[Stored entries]
# # #
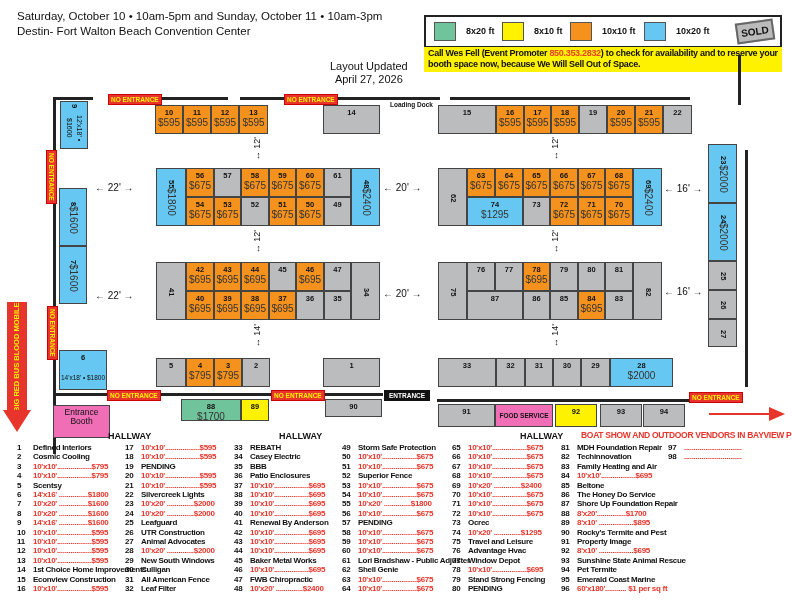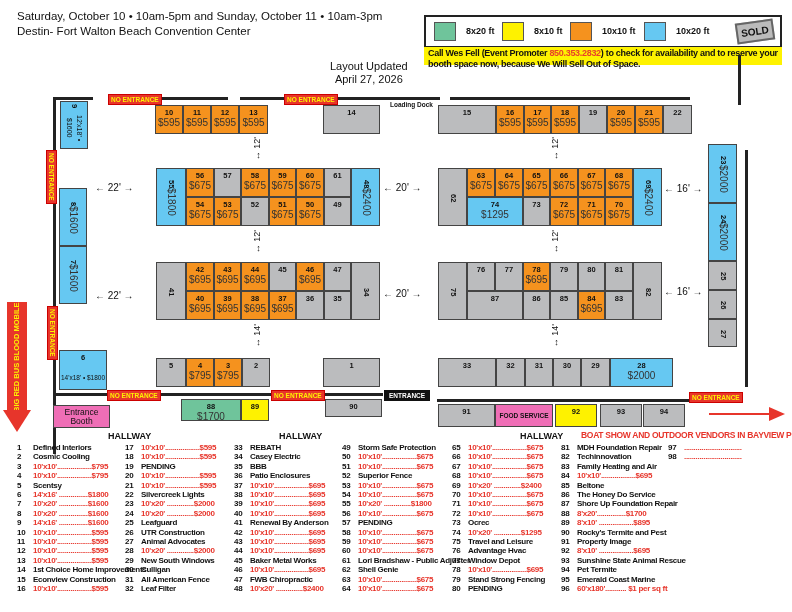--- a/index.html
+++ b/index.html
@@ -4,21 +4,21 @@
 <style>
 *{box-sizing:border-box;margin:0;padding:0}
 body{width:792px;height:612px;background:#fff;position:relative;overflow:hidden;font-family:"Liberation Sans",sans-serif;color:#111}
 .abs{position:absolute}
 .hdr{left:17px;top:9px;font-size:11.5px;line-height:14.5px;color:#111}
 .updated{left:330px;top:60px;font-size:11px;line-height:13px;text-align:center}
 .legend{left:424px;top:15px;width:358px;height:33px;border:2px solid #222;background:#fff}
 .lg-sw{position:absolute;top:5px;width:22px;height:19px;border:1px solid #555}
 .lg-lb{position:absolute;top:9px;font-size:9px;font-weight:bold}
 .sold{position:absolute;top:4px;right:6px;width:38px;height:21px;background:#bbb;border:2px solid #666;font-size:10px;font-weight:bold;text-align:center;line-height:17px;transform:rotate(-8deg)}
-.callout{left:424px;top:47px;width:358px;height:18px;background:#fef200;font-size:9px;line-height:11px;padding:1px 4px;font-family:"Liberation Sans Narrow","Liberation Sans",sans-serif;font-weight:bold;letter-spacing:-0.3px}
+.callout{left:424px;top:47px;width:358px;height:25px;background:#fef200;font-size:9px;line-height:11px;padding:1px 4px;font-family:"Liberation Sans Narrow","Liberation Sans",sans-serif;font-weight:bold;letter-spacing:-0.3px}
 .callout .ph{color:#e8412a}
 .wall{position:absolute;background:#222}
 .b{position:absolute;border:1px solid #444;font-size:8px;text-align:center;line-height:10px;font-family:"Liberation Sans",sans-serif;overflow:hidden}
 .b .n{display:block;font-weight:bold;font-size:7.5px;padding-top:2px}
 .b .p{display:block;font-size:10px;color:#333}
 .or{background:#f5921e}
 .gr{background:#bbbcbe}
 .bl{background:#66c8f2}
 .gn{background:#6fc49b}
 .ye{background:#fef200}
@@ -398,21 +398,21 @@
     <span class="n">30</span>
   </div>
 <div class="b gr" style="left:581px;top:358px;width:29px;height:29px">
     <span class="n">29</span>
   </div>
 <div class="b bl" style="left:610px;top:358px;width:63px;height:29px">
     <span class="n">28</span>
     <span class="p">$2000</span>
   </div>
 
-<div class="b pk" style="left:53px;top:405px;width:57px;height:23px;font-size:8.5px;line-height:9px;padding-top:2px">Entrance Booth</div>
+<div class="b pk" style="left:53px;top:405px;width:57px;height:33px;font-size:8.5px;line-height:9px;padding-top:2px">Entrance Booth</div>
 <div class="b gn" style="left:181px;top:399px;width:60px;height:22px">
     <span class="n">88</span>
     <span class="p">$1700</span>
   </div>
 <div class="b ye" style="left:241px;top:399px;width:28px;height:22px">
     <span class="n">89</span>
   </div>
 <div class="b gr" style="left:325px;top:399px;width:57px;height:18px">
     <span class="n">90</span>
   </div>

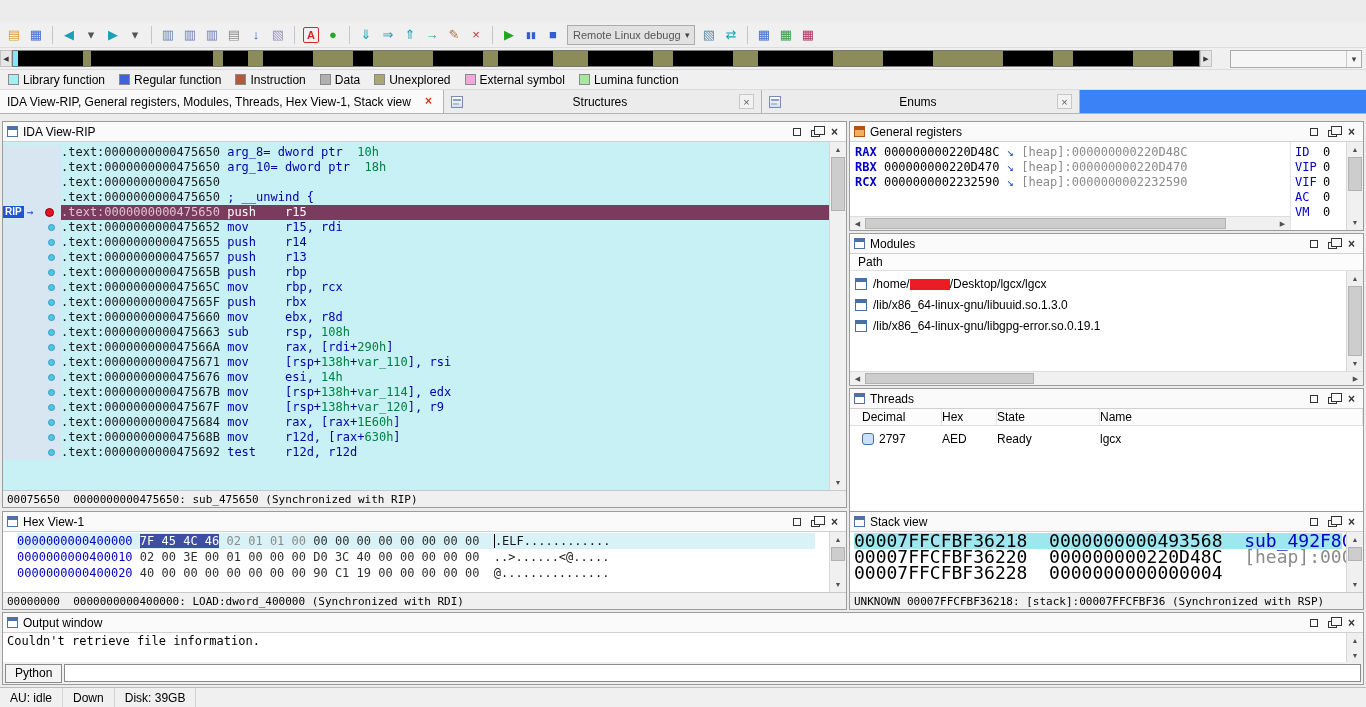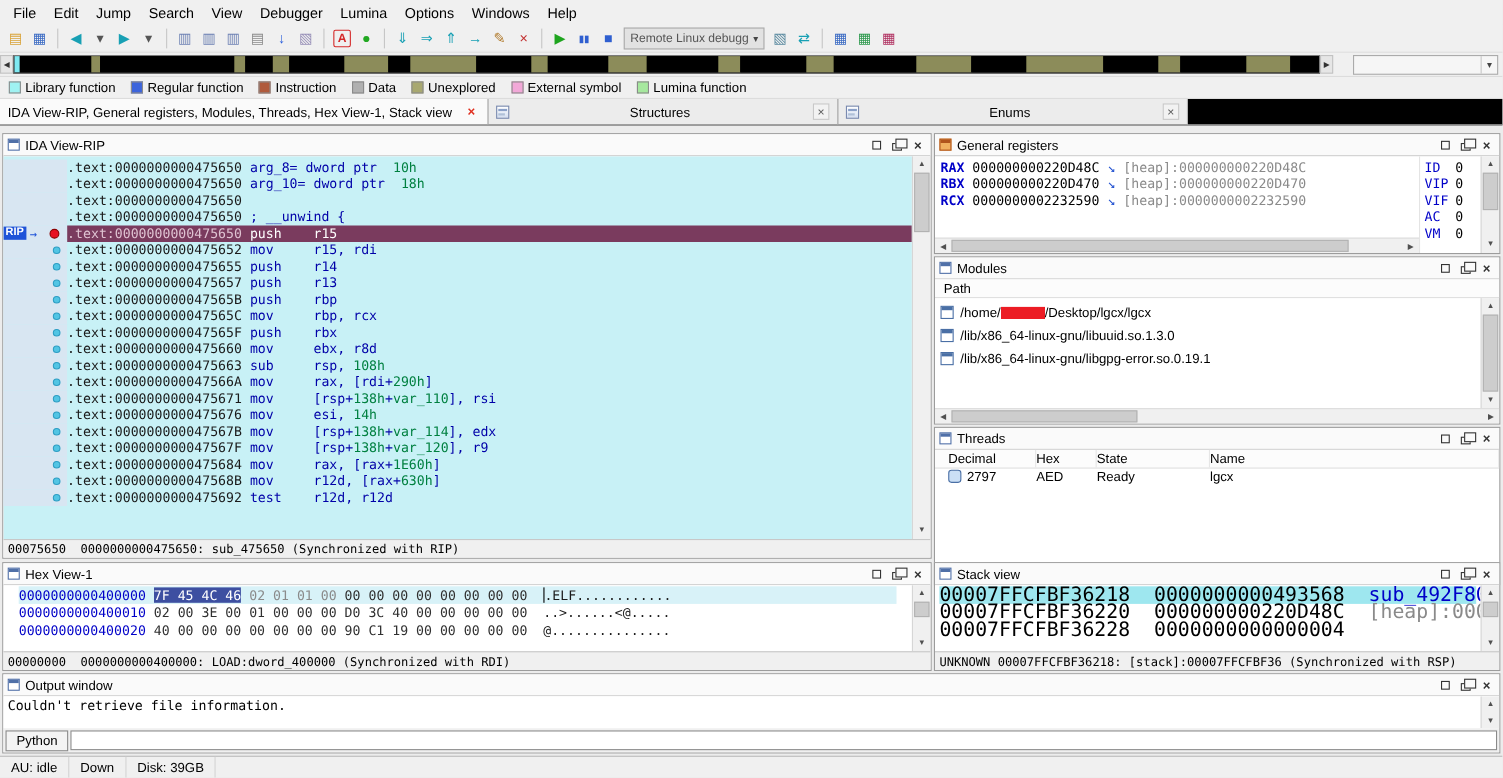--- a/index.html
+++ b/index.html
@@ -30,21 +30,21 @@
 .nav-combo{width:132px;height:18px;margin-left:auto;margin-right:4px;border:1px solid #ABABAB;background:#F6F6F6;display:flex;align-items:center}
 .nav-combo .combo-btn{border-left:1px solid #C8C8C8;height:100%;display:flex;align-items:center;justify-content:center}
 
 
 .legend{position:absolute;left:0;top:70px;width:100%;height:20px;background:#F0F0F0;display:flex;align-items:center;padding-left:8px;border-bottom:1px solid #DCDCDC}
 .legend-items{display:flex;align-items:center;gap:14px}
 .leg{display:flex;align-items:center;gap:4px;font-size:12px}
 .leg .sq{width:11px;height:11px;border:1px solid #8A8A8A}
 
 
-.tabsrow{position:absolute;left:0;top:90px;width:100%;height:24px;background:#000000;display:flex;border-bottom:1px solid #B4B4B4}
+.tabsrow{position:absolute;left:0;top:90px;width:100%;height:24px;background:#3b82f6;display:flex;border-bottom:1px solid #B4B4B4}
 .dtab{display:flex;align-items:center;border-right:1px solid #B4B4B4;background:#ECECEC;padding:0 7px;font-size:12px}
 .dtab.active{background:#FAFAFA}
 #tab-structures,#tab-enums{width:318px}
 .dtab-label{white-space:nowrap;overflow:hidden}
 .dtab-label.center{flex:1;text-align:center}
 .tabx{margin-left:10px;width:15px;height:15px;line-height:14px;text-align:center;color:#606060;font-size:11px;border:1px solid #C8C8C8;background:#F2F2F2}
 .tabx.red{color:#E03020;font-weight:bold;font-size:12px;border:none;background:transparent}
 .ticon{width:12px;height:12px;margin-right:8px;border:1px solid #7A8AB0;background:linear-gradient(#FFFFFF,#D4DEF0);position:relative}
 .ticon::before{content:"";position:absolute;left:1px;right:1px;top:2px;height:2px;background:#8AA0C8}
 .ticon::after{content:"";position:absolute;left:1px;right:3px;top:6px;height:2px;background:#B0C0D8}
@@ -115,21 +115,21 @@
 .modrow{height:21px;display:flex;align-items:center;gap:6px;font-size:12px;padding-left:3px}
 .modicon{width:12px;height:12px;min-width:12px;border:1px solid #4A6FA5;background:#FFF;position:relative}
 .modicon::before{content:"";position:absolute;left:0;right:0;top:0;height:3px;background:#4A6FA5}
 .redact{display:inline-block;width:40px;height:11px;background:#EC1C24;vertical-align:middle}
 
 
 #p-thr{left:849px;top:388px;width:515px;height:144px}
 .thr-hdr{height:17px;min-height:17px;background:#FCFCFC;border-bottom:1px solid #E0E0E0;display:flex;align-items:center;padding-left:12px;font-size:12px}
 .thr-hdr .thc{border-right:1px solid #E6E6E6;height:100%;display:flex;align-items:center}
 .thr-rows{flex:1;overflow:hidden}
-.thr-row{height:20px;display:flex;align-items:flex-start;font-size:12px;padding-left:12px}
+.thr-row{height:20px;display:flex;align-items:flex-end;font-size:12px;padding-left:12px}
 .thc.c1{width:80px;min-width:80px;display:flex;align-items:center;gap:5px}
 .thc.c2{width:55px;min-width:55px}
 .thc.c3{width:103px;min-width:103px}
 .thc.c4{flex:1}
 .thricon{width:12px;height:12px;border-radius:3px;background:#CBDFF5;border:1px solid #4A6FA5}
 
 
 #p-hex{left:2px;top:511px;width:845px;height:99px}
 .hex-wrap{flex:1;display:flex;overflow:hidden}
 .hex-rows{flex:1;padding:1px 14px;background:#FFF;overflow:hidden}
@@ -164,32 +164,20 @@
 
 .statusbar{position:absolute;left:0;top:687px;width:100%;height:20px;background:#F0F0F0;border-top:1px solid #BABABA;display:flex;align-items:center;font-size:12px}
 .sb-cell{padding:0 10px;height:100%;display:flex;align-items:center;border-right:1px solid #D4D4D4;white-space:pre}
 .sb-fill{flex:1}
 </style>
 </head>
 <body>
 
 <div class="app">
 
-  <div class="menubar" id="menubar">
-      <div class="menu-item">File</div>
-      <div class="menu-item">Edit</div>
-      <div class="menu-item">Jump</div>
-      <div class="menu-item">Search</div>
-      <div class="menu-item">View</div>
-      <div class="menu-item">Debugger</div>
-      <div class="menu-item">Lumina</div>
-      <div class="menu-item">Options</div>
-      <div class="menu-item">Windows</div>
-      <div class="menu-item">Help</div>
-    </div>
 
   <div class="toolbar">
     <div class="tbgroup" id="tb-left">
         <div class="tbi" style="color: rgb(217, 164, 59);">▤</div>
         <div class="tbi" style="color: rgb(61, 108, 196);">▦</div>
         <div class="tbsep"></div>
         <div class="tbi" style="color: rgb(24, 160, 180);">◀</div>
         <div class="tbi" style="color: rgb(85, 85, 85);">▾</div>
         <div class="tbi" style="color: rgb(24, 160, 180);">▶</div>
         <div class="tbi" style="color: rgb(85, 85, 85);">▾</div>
# # #
### TASK BRIEF
If a line in the data contains the string "label", copy it.

### WRITTEN ANSWER
 .dtab-label{white-space:nowrap;overflow:hidden}
 .dtab-label.center{flex:1;text-align:center}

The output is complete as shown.